======== Excerpted records ========
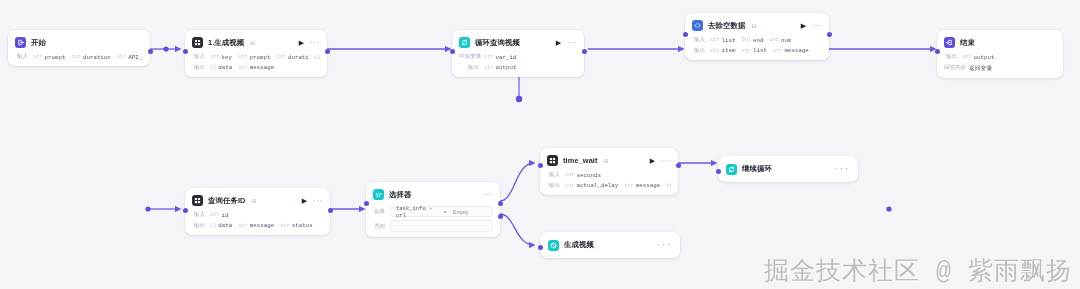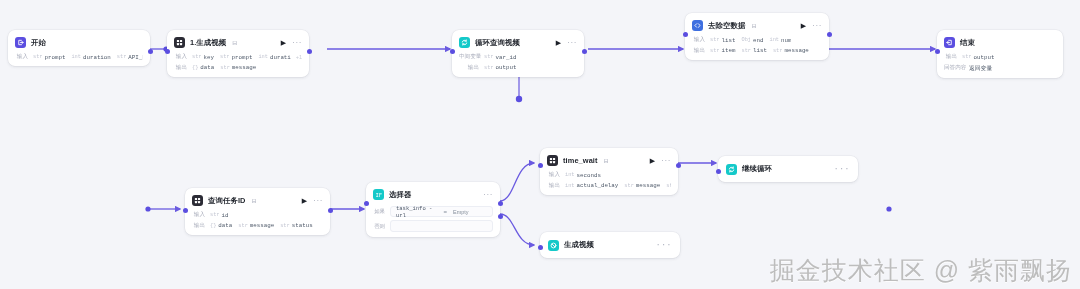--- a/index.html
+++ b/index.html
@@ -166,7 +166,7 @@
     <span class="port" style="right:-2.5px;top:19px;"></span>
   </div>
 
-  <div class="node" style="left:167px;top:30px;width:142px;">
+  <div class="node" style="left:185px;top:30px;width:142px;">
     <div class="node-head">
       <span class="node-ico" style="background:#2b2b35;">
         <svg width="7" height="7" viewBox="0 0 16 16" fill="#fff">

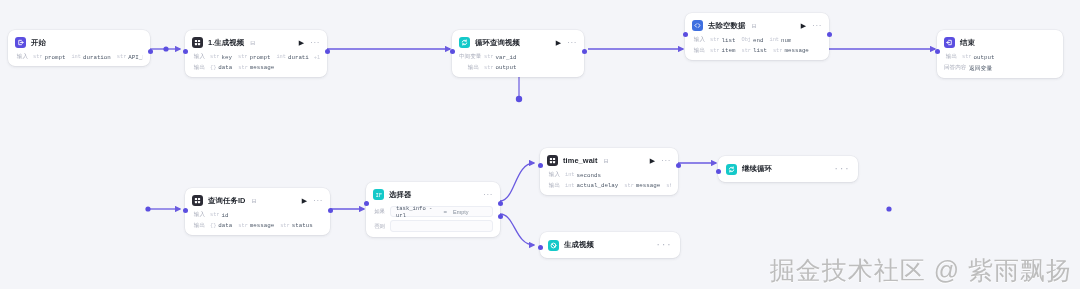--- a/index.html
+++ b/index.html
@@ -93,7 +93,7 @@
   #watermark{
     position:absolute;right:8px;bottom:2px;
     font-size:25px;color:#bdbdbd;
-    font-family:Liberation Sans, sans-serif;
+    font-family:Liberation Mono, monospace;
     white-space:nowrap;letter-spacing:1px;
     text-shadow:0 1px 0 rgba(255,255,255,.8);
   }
========
▸ **Brief**
Quote the entries above word for word. Leave the images out.

▸ **Answer for the task**
--- a/index.html
+++ b/index.html
@@ -166,7 +166,7 @@
     <span class="port" style="right:-2.5px;top:19px;"></span>
   </div>
 
-  <div class="node" style="left:167px;top:30px;width:142px;">
+  <div class="node" style="left:185px;top:30px;width:142px;">
     <div class="node-head">
       <span class="node-ico" style="background:#2b2b35;">
         <svg width="7" height="7" viewBox="0 0 16 16" fill="#fff">

--- a/index.html
+++ b/index.html
@@ -93,7 +93,7 @@
   #watermark{
     position:absolute;right:8px;bottom:2px;
     font-size:25px;color:#bdbdbd;
-    font-family:Liberation Sans, sans-serif;
+    font-family:Liberation Mono, monospace;
     white-space:nowrap;letter-spacing:1px;
     text-shadow:0 1px 0 rgba(255,255,255,.8);
   }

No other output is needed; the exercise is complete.